= Obedezco pero no cumplo =

Phrase that was used in Spanish America

"Obedezco pero no cumplo" (I accept your authority, but will not execute this law) is a phrase that was used in Spanish America throughout much of the colonial period to describe the attitude of local colonial officials towards the rule of the Spanish Crown. In the Spanish system, the King was represented in the new world directly by a Viceroy, with further powers delegated to regional bureaucrats. These bureaucrats maintained significant autonomy, occasionally resulting in this response to an official royal decree in situations where they believed it to be inappropriate or unjust.

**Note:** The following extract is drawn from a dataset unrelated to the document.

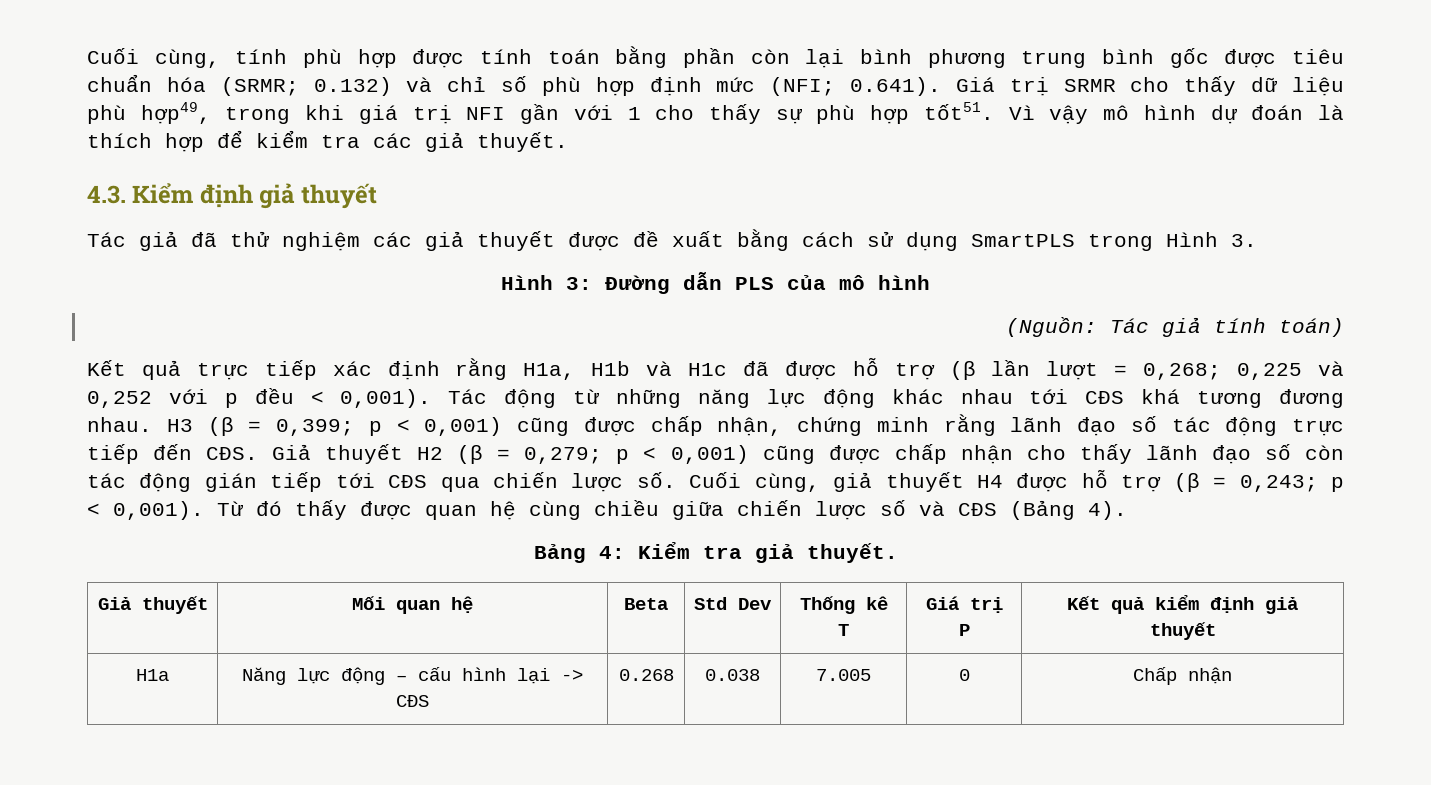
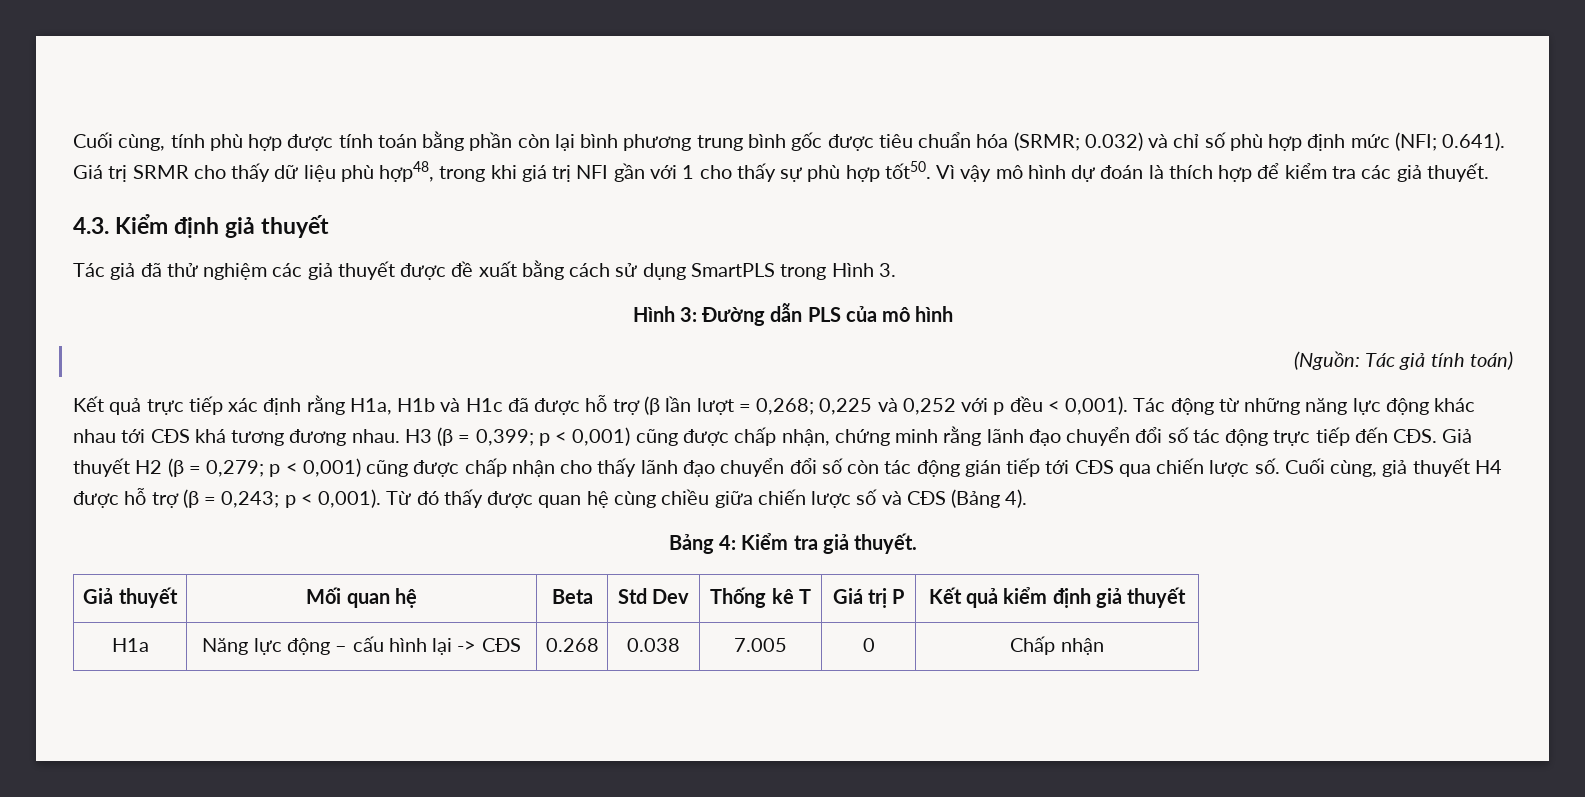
- Cuối cùng, tính phù hợp được tính toán bằng phần còn lại bình phương trung bình gốc được tiêu chuẩn hóa (SRMR; 0.132) và chỉ số phù hợp định mức (NFI; 0.641). Giá trị SRMR cho thấy dữ liệu phù hợp49, trong khi giá trị NFI gần với 1 cho thấy sự phù hợp tốt51.
+ Cuối cùng, tính phù hợp được tính toán bằng phần còn lại bình phương trung bình gốc được tiêu chuẩn hóa (SRMR; 0.032) và chỉ số phù hợp định mức (NFI; 0.641). Giá trị SRMR cho thấy dữ liệu phù hợp48, trong khi giá trị NFI gần với 1 cho thấy sự phù hợp tốt50.
- H3 (β = 0,399; p < 0,001) cũng được chấp nhận, chứng minh rằng lãnh đạo số tác động trực tiếp đến CĐS. Giả thuyết H2 (β = 0,279; p < 0,001) cũng được chấp nhận cho thấy lãnh đạo số còn tác động gián tiếp tới CĐS qua chiến lược số.
+ H3 (β = 0,399; p < 0,001) cũng được chấp nhận, chứng minh rằng lãnh đạo chuyển đổi số tác động trực tiếp đến CĐS. Giả thuyết H2 (β = 0,279; p < 0,001) cũng được chấp nhận cho thấy lãnh đạo chuyển đổi số còn tác động gián tiếp tới CĐS qua chiến lược số.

- Don Antonio de Mendoza's (first viceroy of New Spain) reply to the King of Spain when he didn't enact the new laws requested by the king due to the possibility of a rebellion in the silver mines.
- The Marquis de Varinas wrote that the corregidores "sole concern is to find means of paying off his large debts and to make a profit from his employment."
- After relating how Cortés was recalled by Velazquez and obeyed the summons, although he did not think it fit to comply with it, as the phrase was in those times in South America (When an order came from Spain that was impossible to execute, the Viceroy, after putting the letter to his forehead just as the Arabs do to-day with and important letter, wrote on it "I obey, but do not comply {Obedezco pero no cumplo}, and the incident was closed."